Exercise requirements:
From the first line to the last, repeat the data exactly but leave out the pictures.

Stored data:
□ □ □ □ □ □ □
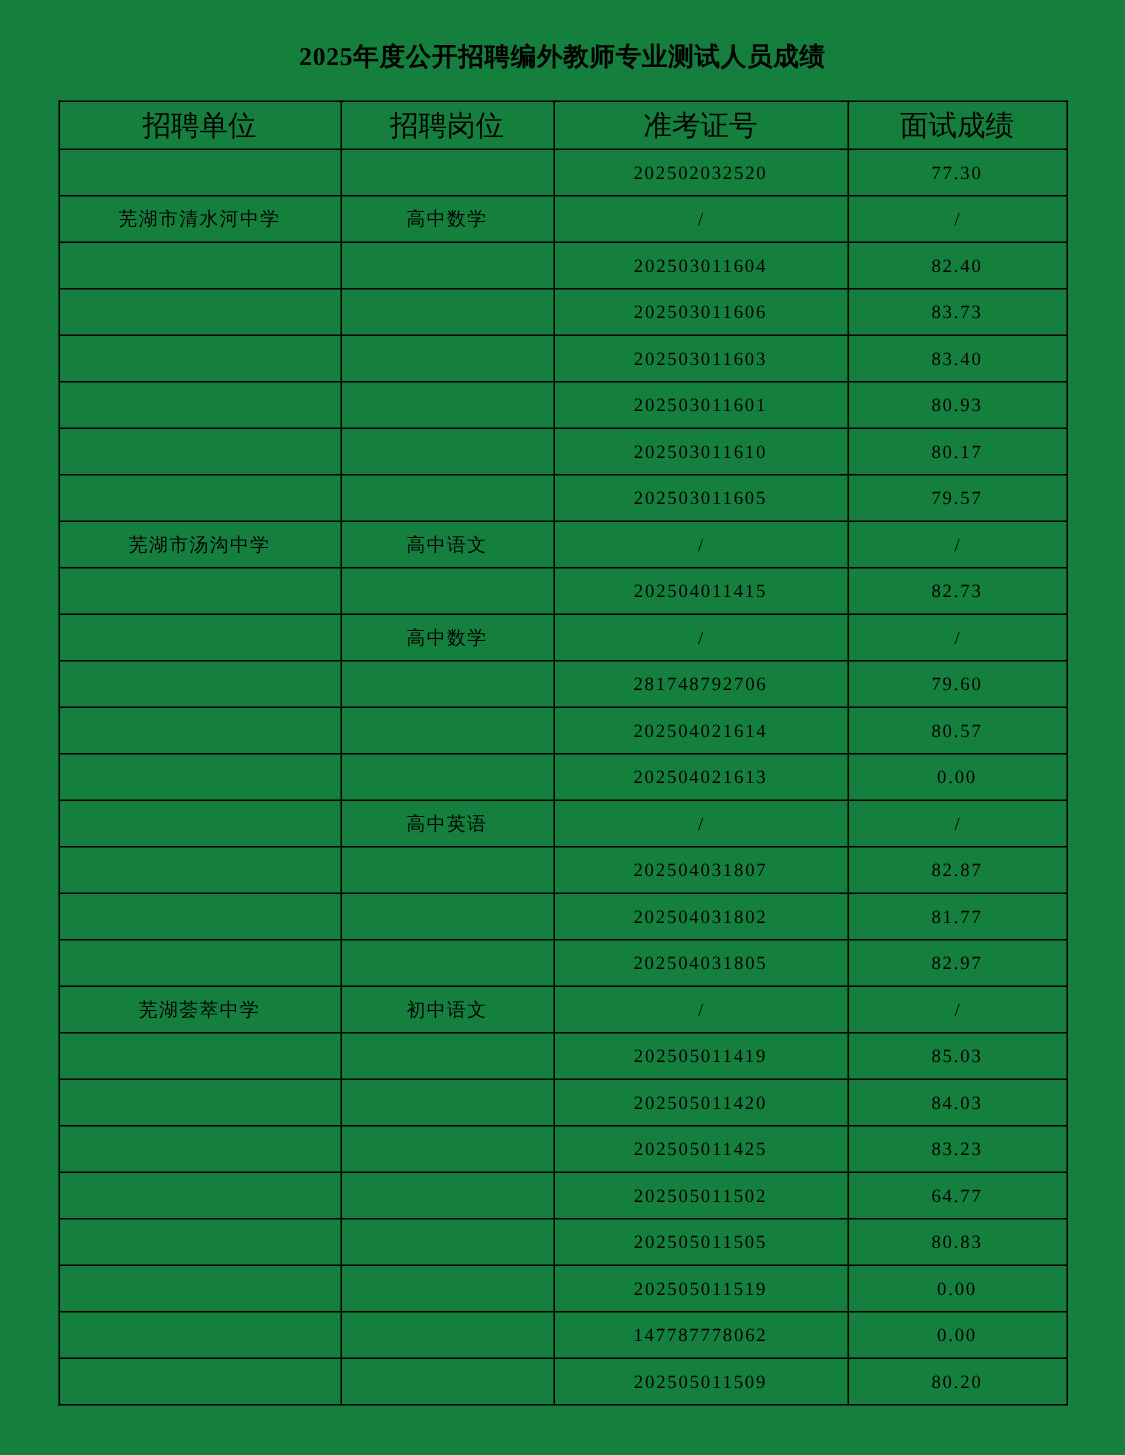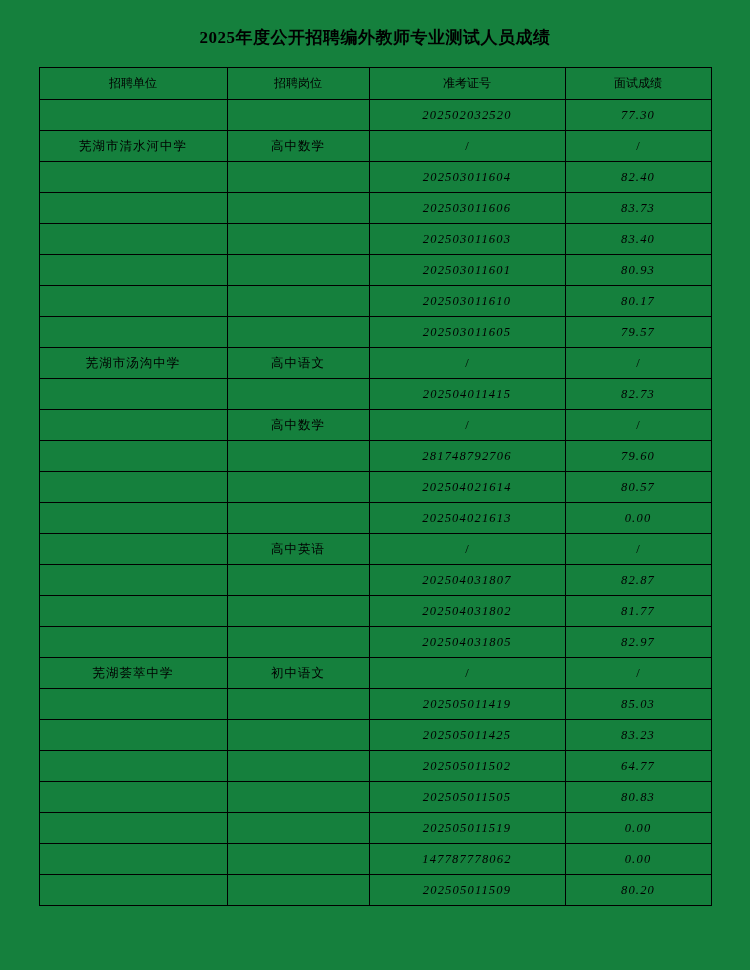--- a/index.html
+++ b/index.html
@@ -49,7 +49,7 @@
   }
   table.score-table thead th {
     height: 31px;
-    font-size: 12px;
+    font-size: 19px;
   }
   col.c-unit { width: 188px; }
   col.c-post { width: 142px; }

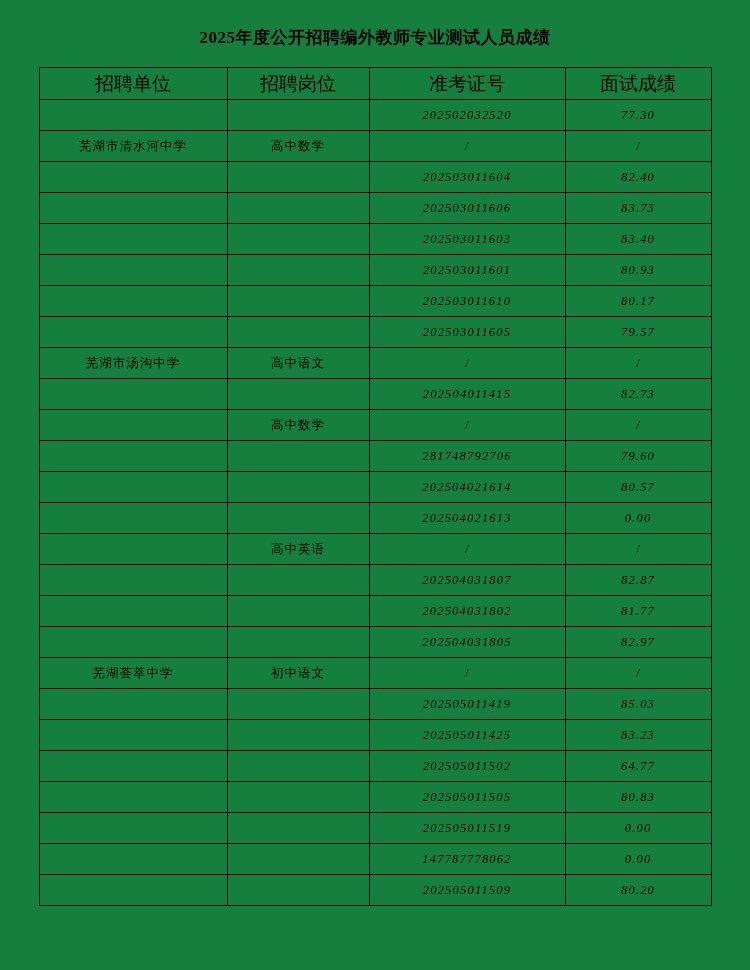--- a/index.html
+++ b/index.html
@@ -58,7 +58,6 @@
   .num {
     font-family: "Liberation Serif", "DejaVu Serif", serif;
     letter-spacing: 1.2px;
-    font-style: italic;
   }
   .slash {
     letter-spacing: 0;

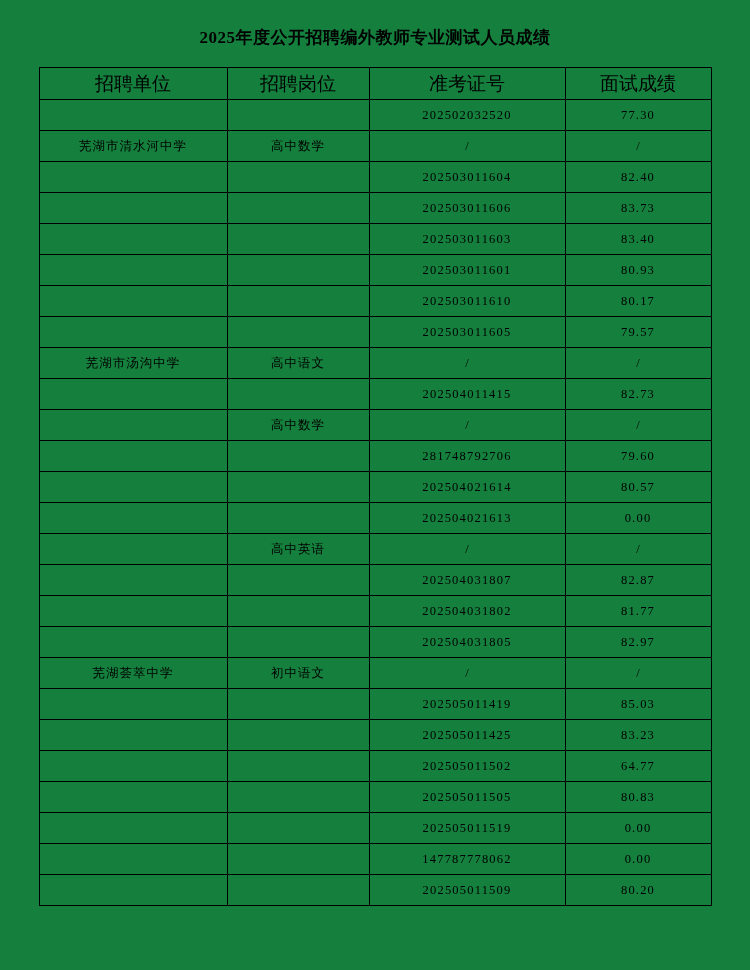--- a/index.html
+++ b/index.html
@@ -212,6 +212,12 @@
         <tr>
           <td></td>
           <td></td>
+          <td class="num">202505011420</td>
+          <td class="num">84.03</td>
+        </tr>
+        <tr>
+          <td></td>
+          <td></td>
           <td class="num">202505011425</td>
           <td class="num">83.23</td>
         </tr>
□ □ □ □ □ □ □
Task answer:
--- a/index.html
+++ b/index.html
@@ -49,7 +49,7 @@
   }
   table.score-table thead th {
     height: 31px;
-    font-size: 12px;
+    font-size: 19px;
   }
   col.c-unit { width: 188px; }
   col.c-post { width: 142px; }

--- a/index.html
+++ b/index.html
@@ -58,7 +58,6 @@
   .num {
     font-family: "Liberation Serif", "DejaVu Serif", serif;
     letter-spacing: 1.2px;
-    font-style: italic;
   }
   .slash {
     letter-spacing: 0;

--- a/index.html
+++ b/index.html
@@ -212,6 +212,12 @@
         <tr>
           <td></td>
           <td></td>
+          <td class="num">202505011420</td>
+          <td class="num">84.03</td>
+        </tr>
+        <tr>
+          <td></td>
+          <td></td>
           <td class="num">202505011425</td>
           <td class="num">83.23</td>
         </tr>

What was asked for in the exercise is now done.